* DIRECTIONS FOR THIS TASK
Each line of the data that includes "none" must be copied.

Detected change data:
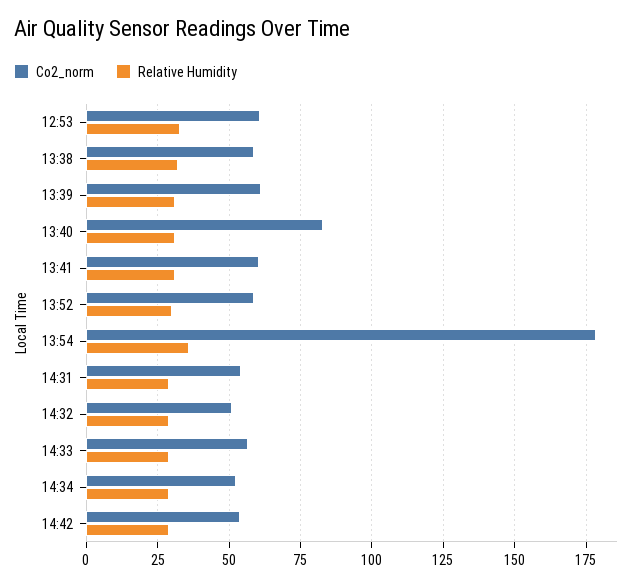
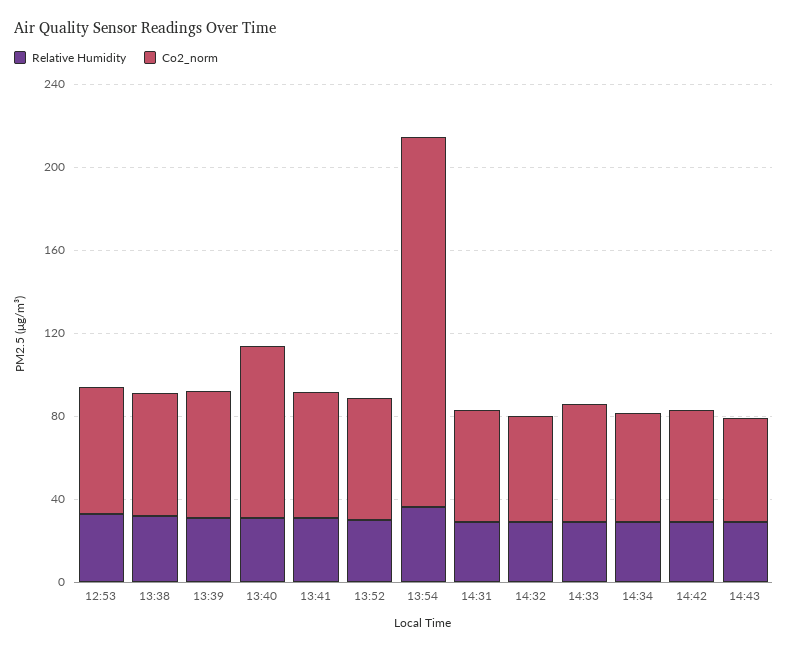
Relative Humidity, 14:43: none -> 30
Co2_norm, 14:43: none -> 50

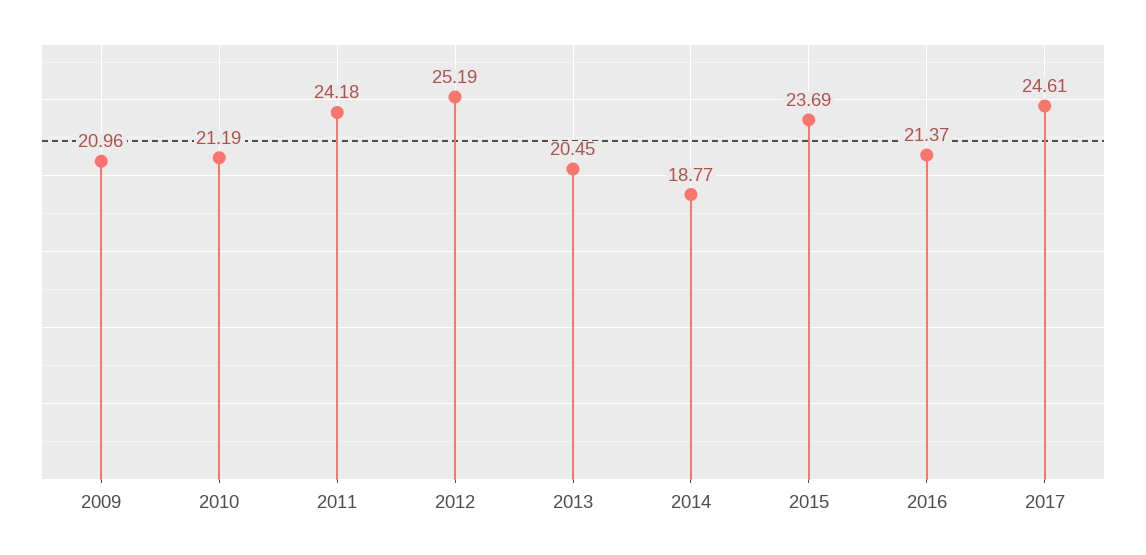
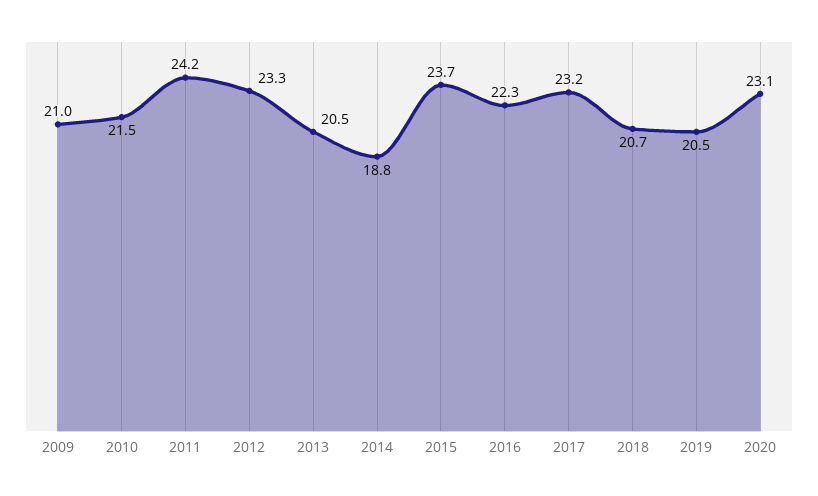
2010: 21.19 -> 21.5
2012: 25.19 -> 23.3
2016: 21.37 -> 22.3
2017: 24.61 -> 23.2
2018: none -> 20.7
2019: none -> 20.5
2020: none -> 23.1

* EXPECTED ANSWER
Relative Humidity, 14:43: none -> 30
Co2_norm, 14:43: none -> 50
2018: none -> 20.7
2019: none -> 20.5
2020: none -> 23.1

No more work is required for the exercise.